▸ **WHAT YOU SHOULD DO**: Search the material below for the string "elit" and list each line that holds it.

▸ **ENTRIES SHOWN**:
§ §
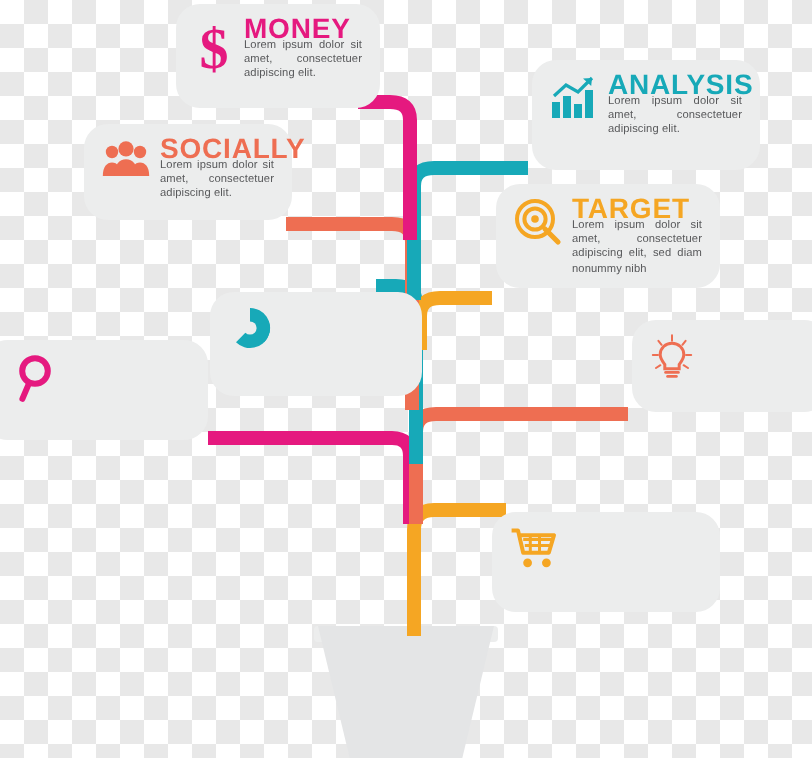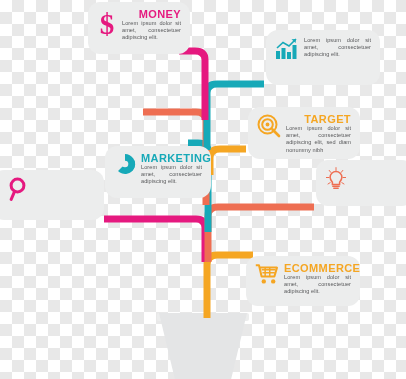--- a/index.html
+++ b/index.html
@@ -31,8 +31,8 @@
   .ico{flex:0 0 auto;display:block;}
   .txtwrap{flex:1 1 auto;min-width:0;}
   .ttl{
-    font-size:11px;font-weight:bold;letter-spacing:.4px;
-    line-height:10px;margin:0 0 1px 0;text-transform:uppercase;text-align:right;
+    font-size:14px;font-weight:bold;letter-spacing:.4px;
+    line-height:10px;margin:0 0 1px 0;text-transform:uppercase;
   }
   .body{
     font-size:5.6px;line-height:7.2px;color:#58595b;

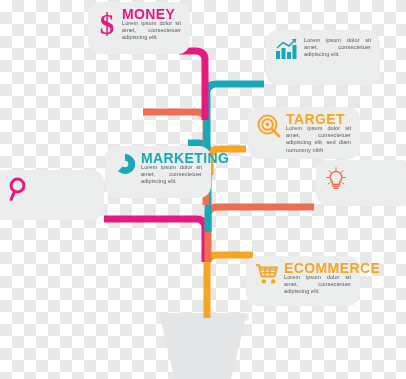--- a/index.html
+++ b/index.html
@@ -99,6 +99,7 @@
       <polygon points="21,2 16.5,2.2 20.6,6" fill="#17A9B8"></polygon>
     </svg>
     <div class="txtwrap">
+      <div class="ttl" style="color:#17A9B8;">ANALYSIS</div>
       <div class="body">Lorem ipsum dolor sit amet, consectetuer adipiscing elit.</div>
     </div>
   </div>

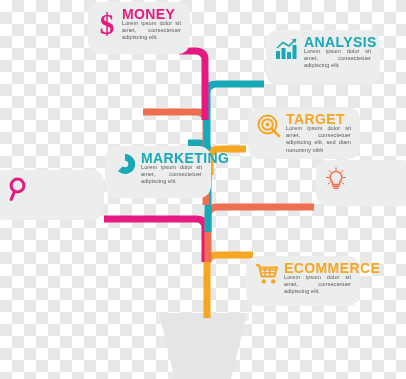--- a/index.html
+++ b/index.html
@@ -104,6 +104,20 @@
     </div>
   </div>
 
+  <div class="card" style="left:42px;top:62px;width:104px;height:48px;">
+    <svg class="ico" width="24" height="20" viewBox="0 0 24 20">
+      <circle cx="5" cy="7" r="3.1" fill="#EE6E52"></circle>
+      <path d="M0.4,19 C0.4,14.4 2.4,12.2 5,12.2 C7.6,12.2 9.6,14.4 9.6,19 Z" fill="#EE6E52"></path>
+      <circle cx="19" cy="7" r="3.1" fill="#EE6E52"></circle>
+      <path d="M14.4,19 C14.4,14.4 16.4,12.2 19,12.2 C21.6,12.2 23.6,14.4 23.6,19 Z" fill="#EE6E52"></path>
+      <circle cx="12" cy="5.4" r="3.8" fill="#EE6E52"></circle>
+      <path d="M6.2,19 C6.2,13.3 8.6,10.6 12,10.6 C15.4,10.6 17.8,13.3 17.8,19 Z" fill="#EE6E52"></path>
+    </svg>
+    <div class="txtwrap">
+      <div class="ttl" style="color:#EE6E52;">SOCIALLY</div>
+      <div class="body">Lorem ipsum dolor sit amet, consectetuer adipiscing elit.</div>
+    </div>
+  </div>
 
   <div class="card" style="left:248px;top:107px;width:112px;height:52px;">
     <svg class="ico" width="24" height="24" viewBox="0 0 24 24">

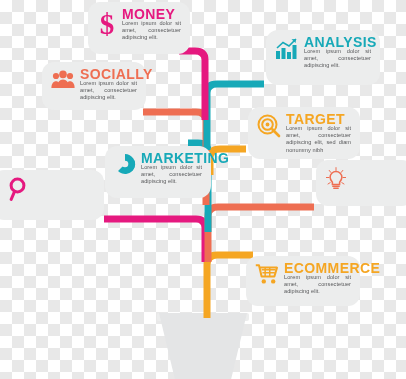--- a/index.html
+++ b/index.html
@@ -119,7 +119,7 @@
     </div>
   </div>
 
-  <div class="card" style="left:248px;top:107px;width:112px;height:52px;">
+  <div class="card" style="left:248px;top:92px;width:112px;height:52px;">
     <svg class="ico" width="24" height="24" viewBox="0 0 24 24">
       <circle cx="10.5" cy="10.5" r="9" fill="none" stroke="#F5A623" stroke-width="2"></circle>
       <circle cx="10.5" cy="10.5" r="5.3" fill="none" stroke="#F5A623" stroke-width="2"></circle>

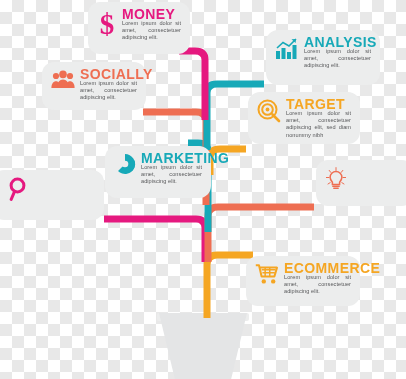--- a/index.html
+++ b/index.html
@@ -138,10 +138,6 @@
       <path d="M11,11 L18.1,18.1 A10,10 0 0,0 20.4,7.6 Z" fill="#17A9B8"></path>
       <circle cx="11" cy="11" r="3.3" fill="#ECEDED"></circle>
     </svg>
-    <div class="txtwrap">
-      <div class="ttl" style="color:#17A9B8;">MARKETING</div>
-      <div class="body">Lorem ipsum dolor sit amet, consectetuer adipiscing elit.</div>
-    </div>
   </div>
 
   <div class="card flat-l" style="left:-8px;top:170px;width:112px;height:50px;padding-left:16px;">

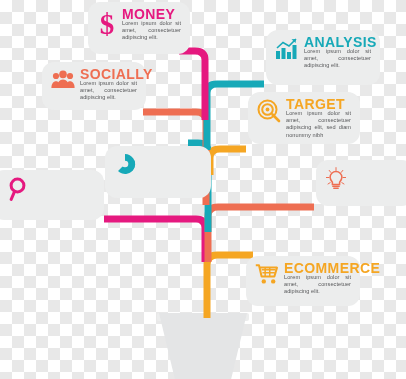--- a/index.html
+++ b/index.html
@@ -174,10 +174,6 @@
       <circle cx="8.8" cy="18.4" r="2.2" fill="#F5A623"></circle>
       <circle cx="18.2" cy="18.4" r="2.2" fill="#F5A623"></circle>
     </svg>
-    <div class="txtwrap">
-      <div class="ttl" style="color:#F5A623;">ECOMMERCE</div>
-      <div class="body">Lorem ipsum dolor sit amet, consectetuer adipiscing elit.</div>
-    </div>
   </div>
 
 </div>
§ §
▸ **WRITTEN REPLY**:
       <div class="body">Lorem ipsum dolor sit amet, consectetuer adipiscing elit.</div>
+      <div class="body">Lorem ipsum dolor sit amet, consectetuer adipiscing elit.</div>
-      <div class="body">Lorem ipsum dolor sit amet, consectetuer adipiscing elit.</div>
-      <div class="body">Lorem ipsum dolor sit amet, consectetuer adipiscing elit.</div>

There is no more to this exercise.